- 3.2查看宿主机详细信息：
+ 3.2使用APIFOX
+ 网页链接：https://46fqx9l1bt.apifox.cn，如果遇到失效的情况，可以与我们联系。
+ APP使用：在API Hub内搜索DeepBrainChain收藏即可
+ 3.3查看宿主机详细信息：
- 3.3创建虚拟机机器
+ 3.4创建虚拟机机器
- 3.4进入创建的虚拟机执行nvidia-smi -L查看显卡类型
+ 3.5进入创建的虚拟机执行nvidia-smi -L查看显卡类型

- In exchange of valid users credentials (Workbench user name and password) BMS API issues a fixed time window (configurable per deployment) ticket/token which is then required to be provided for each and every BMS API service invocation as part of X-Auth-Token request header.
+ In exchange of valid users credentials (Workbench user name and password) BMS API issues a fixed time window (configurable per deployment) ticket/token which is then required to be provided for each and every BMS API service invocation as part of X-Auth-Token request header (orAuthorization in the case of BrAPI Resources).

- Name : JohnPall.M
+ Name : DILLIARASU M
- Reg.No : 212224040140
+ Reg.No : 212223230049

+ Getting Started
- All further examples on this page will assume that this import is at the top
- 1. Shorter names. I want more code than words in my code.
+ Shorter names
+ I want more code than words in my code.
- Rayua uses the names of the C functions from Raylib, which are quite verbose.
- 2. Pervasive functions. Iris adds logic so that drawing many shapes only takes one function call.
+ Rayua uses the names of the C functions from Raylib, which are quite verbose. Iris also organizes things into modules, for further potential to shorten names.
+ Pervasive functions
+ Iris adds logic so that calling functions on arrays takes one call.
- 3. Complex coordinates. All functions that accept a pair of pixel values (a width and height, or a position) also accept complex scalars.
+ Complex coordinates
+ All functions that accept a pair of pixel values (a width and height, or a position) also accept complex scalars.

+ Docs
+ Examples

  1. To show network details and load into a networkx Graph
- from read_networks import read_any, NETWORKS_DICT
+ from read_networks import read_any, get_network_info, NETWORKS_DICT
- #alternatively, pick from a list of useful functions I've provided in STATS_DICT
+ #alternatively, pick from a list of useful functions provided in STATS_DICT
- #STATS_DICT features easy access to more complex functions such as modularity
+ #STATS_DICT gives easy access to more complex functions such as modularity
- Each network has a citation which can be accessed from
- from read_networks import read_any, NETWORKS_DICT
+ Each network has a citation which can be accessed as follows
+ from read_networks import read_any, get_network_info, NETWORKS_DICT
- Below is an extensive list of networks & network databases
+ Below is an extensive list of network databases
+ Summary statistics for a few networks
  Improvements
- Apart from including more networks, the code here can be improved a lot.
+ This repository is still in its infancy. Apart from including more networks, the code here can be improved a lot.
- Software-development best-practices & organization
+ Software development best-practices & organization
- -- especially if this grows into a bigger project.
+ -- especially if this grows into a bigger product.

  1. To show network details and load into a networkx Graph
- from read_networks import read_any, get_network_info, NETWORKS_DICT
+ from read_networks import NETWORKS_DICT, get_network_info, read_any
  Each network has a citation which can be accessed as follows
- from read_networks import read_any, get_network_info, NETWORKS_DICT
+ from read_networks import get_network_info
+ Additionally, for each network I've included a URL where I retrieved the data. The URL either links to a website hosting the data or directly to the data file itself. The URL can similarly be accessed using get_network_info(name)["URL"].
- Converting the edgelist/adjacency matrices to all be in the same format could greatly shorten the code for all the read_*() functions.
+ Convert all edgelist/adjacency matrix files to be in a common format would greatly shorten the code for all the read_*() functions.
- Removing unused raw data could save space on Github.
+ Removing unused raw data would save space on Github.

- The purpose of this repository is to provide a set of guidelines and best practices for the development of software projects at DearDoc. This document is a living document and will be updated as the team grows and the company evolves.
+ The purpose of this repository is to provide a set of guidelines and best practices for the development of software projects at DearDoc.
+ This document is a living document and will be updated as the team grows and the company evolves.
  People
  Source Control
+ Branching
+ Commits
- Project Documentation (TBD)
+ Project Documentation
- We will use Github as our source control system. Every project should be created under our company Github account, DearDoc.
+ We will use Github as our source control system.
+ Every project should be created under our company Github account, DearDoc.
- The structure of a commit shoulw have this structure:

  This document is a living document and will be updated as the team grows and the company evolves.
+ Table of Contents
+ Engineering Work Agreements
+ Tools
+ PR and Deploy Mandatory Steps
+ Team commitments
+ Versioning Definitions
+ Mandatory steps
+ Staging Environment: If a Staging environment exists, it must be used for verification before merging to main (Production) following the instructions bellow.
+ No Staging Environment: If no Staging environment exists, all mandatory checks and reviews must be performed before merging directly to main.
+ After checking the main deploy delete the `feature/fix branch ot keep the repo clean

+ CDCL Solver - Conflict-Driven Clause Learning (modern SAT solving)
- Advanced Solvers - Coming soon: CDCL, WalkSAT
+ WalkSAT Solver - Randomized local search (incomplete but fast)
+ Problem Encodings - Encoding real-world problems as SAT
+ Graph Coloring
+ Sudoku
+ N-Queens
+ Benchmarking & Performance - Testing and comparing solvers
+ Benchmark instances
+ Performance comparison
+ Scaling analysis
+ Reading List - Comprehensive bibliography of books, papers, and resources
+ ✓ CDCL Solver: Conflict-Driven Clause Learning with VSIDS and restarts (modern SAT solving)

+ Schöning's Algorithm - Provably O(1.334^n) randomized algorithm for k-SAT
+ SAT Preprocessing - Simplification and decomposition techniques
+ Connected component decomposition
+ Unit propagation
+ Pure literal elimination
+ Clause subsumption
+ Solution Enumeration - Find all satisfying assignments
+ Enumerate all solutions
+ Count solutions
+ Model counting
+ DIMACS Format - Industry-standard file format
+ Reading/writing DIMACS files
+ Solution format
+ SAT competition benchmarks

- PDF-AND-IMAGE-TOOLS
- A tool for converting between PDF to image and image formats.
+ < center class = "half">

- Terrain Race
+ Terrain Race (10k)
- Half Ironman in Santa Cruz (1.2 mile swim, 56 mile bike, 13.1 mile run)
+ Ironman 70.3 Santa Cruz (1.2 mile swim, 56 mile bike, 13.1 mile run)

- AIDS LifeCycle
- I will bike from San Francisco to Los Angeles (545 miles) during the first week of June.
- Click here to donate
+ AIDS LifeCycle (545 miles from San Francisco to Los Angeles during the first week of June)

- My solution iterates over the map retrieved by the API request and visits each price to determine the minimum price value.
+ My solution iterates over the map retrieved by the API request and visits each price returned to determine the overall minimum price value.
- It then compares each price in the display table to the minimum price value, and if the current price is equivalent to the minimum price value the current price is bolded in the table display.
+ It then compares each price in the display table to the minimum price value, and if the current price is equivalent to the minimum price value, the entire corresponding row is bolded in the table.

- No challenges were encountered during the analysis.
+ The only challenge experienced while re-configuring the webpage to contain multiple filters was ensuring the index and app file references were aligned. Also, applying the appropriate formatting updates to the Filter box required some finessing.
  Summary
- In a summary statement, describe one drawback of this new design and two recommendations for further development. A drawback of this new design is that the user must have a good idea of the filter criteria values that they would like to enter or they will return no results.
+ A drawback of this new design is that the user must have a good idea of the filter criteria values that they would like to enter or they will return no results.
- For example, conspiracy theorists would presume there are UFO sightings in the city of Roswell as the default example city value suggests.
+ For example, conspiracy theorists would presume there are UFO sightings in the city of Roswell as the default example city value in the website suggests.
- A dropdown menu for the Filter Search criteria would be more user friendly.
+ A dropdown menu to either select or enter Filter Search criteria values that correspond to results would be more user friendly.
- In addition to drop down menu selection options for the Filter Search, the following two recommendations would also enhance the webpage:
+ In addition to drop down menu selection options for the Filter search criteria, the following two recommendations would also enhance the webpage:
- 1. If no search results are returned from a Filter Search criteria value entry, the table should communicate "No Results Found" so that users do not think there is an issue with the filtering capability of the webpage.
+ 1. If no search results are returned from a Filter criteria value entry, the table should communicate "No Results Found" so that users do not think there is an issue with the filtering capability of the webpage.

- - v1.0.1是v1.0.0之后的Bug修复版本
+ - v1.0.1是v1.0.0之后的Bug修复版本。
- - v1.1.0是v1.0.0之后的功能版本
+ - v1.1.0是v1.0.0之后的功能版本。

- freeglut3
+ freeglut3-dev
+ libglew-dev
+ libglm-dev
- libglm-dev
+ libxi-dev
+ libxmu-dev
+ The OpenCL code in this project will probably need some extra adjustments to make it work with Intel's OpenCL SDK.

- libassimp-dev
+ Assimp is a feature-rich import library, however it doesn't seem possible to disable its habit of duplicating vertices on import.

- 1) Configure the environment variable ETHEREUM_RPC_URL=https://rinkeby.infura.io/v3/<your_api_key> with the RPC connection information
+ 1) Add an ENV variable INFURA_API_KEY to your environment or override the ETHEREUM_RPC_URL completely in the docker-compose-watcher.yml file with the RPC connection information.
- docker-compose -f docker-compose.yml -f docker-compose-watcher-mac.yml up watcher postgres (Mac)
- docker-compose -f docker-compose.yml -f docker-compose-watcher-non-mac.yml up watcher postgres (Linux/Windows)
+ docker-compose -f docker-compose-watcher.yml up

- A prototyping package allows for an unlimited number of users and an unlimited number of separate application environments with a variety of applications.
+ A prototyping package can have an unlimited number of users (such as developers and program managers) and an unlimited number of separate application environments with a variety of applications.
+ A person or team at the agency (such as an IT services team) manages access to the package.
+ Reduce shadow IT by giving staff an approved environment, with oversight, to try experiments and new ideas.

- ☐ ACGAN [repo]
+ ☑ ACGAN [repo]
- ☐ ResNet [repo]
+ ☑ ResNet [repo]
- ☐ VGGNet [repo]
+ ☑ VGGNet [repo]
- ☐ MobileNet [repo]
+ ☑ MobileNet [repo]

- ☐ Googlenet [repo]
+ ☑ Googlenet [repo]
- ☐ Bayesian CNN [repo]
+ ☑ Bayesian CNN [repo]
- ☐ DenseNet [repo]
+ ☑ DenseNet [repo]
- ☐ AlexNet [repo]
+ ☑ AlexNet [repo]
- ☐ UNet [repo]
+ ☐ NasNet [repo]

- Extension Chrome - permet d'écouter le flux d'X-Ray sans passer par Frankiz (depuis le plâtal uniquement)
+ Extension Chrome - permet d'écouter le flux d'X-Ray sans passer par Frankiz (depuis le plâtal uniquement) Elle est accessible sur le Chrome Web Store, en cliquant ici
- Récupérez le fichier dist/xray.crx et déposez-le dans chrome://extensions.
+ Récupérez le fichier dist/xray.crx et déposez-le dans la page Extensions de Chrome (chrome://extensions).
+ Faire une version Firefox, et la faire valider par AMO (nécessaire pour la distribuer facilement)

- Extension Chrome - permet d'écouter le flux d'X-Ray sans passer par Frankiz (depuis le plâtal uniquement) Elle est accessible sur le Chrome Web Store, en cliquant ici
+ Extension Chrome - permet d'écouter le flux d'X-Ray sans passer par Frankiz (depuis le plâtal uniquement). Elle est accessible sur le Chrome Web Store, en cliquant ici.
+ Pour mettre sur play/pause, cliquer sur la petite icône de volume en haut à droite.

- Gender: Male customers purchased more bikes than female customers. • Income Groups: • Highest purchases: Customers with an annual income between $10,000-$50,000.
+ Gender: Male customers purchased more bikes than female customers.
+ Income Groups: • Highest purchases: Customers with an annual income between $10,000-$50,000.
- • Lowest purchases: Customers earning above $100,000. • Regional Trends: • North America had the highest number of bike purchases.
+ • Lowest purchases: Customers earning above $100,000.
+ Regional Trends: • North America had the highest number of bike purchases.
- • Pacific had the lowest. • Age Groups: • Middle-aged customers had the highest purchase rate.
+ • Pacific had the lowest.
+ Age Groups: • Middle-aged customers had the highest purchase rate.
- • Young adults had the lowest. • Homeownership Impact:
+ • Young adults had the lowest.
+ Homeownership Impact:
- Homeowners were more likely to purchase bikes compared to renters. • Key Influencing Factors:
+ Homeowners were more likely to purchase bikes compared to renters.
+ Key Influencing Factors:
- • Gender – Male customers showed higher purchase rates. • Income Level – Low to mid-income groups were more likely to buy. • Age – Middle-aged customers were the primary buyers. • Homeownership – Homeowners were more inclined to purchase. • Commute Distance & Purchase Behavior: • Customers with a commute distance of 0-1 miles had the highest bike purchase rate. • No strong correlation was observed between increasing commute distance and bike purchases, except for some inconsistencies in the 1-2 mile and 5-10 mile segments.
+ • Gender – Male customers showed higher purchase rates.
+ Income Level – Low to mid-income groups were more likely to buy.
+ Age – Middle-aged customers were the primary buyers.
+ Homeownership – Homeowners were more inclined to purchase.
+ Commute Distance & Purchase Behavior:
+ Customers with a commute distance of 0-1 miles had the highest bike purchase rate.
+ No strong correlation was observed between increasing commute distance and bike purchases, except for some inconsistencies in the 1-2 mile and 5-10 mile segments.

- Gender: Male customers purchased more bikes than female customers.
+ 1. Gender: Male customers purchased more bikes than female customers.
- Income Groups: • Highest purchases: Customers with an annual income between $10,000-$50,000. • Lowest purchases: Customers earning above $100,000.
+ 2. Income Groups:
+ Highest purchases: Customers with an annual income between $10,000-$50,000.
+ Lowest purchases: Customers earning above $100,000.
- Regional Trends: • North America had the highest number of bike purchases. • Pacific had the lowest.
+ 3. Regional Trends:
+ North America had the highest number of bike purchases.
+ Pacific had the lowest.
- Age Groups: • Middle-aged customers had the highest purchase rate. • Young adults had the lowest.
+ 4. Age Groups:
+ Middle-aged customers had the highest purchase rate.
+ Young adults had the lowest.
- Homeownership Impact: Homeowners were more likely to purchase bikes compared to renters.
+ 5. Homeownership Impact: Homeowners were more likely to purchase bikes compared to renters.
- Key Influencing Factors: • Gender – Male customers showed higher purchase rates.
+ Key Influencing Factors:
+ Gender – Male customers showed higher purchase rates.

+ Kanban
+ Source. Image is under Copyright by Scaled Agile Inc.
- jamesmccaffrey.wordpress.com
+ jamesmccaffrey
• • • • • • •
Task directions: Go through the records above and, whenever a line includes the word "Santa", copy it.

Output of the exercise:
- Half Ironman in Santa Cruz (1.2 mile swim, 56 mile bike, 13.1 mile run)
+ Ironman 70.3 Santa Cruz (1.2 mile swim, 56 mile bike, 13.1 mile run)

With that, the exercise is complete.